Mais l’art à Bâle, c’est bien plus qu’Art Basel. Autour de la foire principale gravitent des foires satellites qui ont progressivement fait leur place, dont la fameuse Liste qui, depuis 1996, joue la carte de la découverte. Créée alors par de jeunes galeries – dont les noms aujourd’hui sont reconnus à l’international, comme Peter Kilchmann et Eva Presenhuber de Zurich –, conviant artistes et lieux d’art émergents, elle donne une visibilité extraordinaire au renouveau de la scène de l’art contemporain. De dimension plus modeste, cette foire réunit toutefois près de quatre-vingts galeries de différentes provenances, dont une quinzaine s’expose en général pour la première fois à chaque édition.
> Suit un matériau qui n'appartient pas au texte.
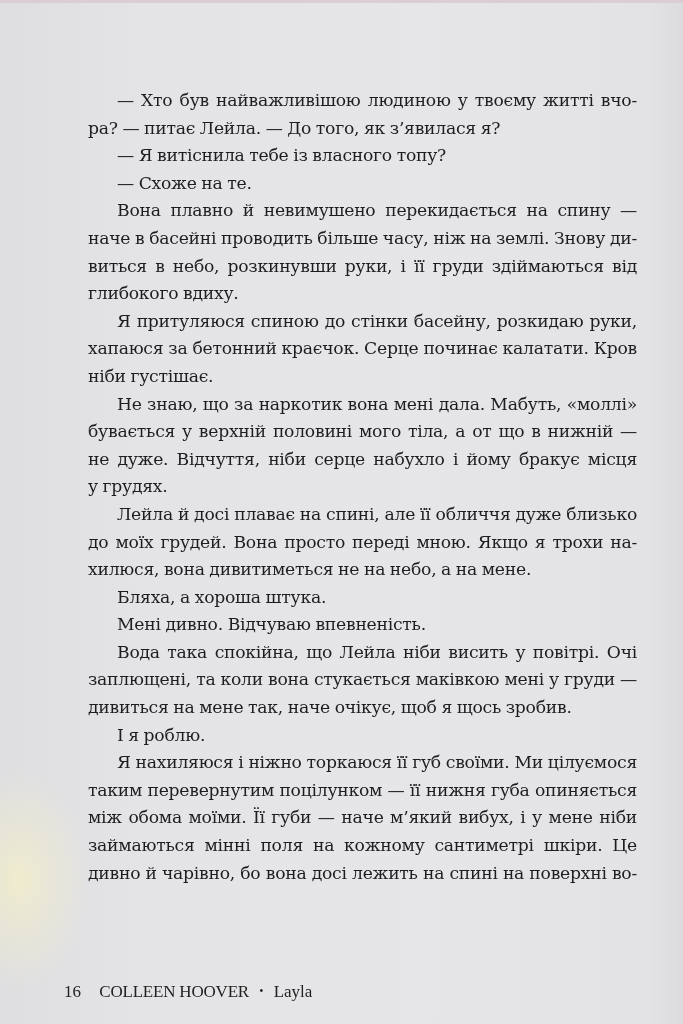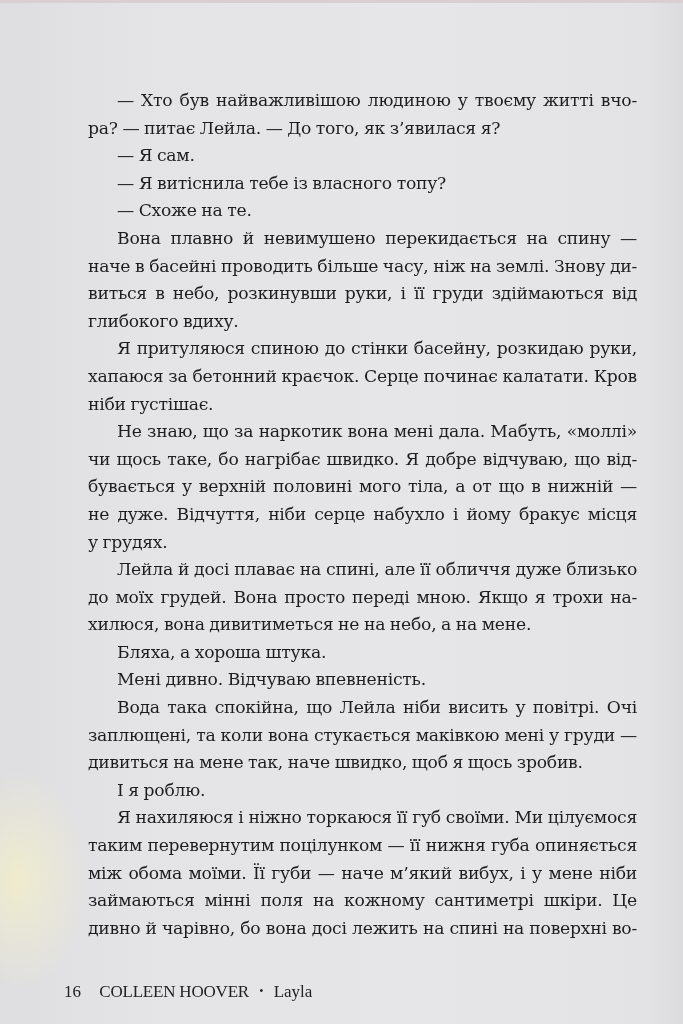--- a/index.html
+++ b/index.html
@@ -86,7 +86,6 @@
   <div class="text-block" id="text-block">
       <div class="line indent" style="white-space: normal; overflow: hidden;"><span>— Хто був найважливішою людиною у твоєму житті вчо-</span></div>
       <div class="line last"><span>ра? — питає Лейла. — До того, як з’явилася я?</span></div>
-      <div class="line indent last"><span>— Я сам.</span></div>
       <div class="line indent last"><span>— Я витіснила тебе із власного топу?</span></div>
       <div class="line indent last"><span>— Схоже на те.</span></div>
       <div class="line indent" style="white-space: normal; overflow: hidden;"><span>Вона плавно й невимушено перекидається на спину — так,</span></div>

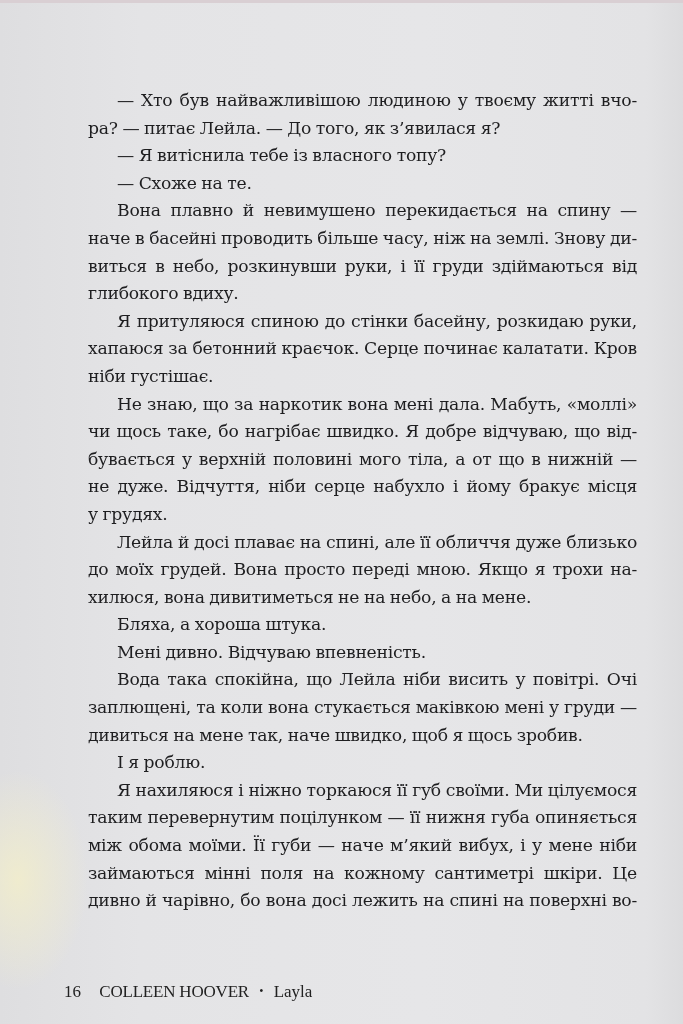--- a/index.html
+++ b/index.html
@@ -96,7 +96,6 @@
       <div class="line" style="white-space: normal; overflow: hidden;"><span>хапаюся за бетонний краєчок. Серце починає калатати. Кров</span></div>
       <div class="line last"><span>ніби густішає.</span></div>
       <div class="line indent" style="white-space: normal; overflow: hidden;"><span>Не знаю, що за наркотик вона мені дала. Мабуть, «моллі»</span></div>
-      <div class="line" style="white-space: normal; overflow: hidden;"><span>чи щось таке, бо нагрібає швидко. Я добре відчуваю, що від-</span></div>
       <div class="line" style="white-space: normal; overflow: hidden;"><span>бувається у верхній половині мого тіла, а от що в нижній —</span></div>
       <div class="line" style="white-space: normal; overflow: hidden;"><span>не дуже. Відчуття, ніби серце набухло і йому бракує місця</span></div>
       <div class="line last"><span>у грудях.</span></div>

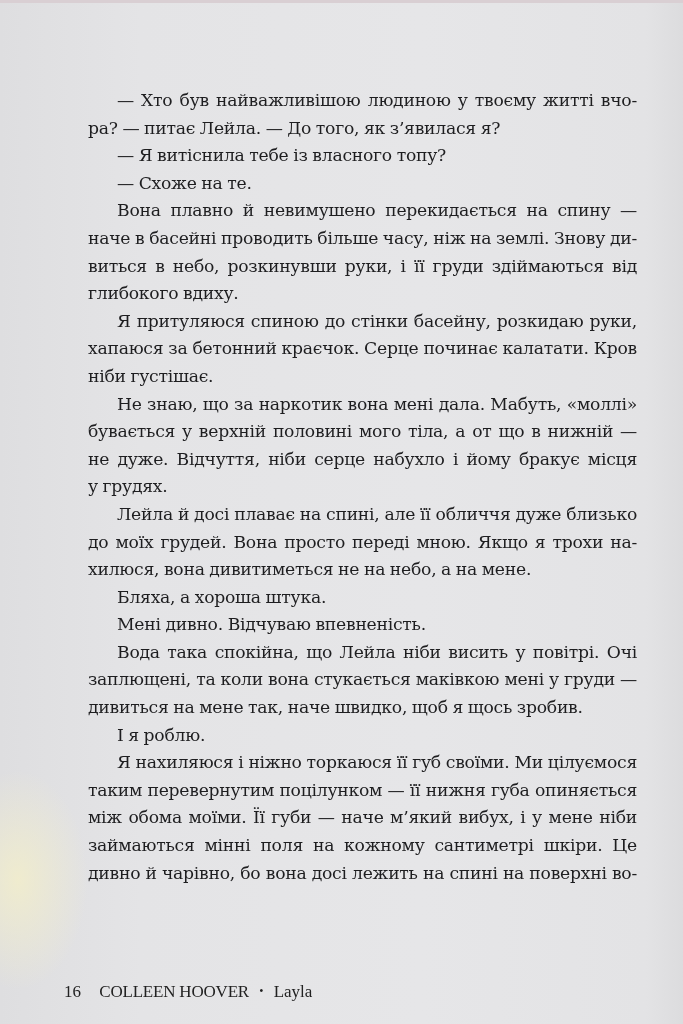--- a/index.html
+++ b/index.html
@@ -106,7 +106,7 @@
       <div class="line indent last"><span>Мені дивно. Відчуваю впевненість.</span></div>
       <div class="line indent" style="white-space: normal; overflow: hidden;"><span>Вода така спокійна, що Лейла ніби висить у повітрі. Очі</span></div>
       <div class="line" style="white-space: normal; overflow: hidden;"><span>заплющені, та коли вона стукається маківкою мені у груди —</span></div>
-      <div class="line last"><span>дивиться на мене так, наче швидко, щоб я щось зробив.</span></div>
+      <div class="line last"><span>дивиться на мене так, наче очікує, щоб я щось зробив.</span></div>
       <div class="line indent last"><span>І я роблю.</span></div>
       <div class="line indent" style="white-space: normal; overflow: hidden;"><span>Я нахиляюся і ніжно торкаюся її губ своїми. Ми цілуємося</span></div>
       <div class="line" style="white-space: normal; overflow: hidden;"><span>таким перевернутим поцілунком — її нижня губа опиняється</span></div>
Liste a la particularité d’occuper l’ancienne brasserie Warteck. Elle est faite de salles qui se suivent sans jamais se ressembler. Un dédale sur cinq étages, dans lequel il est facile d’avoir la tête qui tourne en un rien de temps. Bâle au mois de juin ressemble à un marché ouvert présentant des œuvres juxtaposées dans une ambiance confuse et parfois même oppressante. Toute la ville se met au diapason : les musées d’art offrent des programmes d’exception, un parcours investit le tissu urbain avec des sculptures, des interventions, et des performances à chaque site. Et le programme se prolonge la nuit dans des fêtes ou des vernissages très courus.
900 KILOS DE MARBRE
Si l’on n’est pas adepte de ce genre de boulimie artistique, cette surenchère peut être difficile à apprécier. Tel a été le constat de Kaspar Ludwig l’an dernier, qui a œuvré en tant que technicien pour le montage de la foire Liste : trop d’œuvres, trop d’artistes, trop de monde partout tout le temps. Titulaire d’un master en beaux-arts de la Haute École d’arts visuels et d’arts appliqués de Bâle, Kaspar Ludwig a passé une grande partie de sa vie au Tessin avant de partir se former en Italie et en Suisse alémanique. Aujourd’hui lauréat du Prix d’art Helvetia – pour son installation sonore arachnéenne présentée lors de la récente exposition « Plattform19 » au Centre d’art contemporain d’Yverdon où il rendait aériens des coussins métalliques généralement utilisés pour soulever et découper des blocs de marbre dans des carrières –, il a droit à une exposition personnelle à Liste. Ce qui lui permet de réagir à ce contexte particulier. Ainsi, sa première idée consiste à offrir avant toute chose un espace de respiration au sein de la foire. Un espace qui n’est pas encombré ni pour
la tête ni pour les sens. Il y présentera un banc. Neuf cents kilos de marbre pour un banc de près de deux mètres, incliné en diagonale. Sur lequel le public pourra s’asseoir, prendre un moment pour s’arrêter et sortir du flux incessant de la circulation environnante. En vis-à-vis, une installation composée de pièces en terre cuite, entre autoportraits et vases, entre art et artisanat. Une histoire, un dialogue pourra naître de ces rencontres formelles. « Mon art est narratif, je ne veux donner de leçon à personne », précise-t-il. Le choix du marbre n’est pas anodin. Outre le fait que Kaspar a bénéficié d’une formation dans les carrières de Carrare, il a cherché à produire une pièce dans un matériau noble et pérenne. Une position qui va à l’encontre d’un certain milieu de l’art qui produit énormément sans réfléchir à l’écologie de notre monde. Selon lui, l’art ne doit pas faire exception à la responsabilité collective qu’il nous faut assumer pour prévoir un avenir meilleur. Il y a par conséquent une recherche éthique chez Kaspar Ludwig qui, dans le privé comme dans le professionnel, veille à consommer avec raison et à donner du sens à chacune de ses actions ou de ses productions artistiques. « Même les objets ont une âme », poursuit-il. Il lui importe de les recycler autant de fois que possible, faisant de son travail un véritable processus, comme les saisons qui s’enchaînent et les idées qui se nourrissent l’une l’autre. Inviter le public à s’asseoir est une invitation à s’arrêter, un peu comme le font les personnes âgées en Méditerranée, qui sortent sur la place du village pour contempler la vie une fois que la chaleur redescend en fin de journée. Kaspar invite à la paresse au sein d’une foire hyperactive.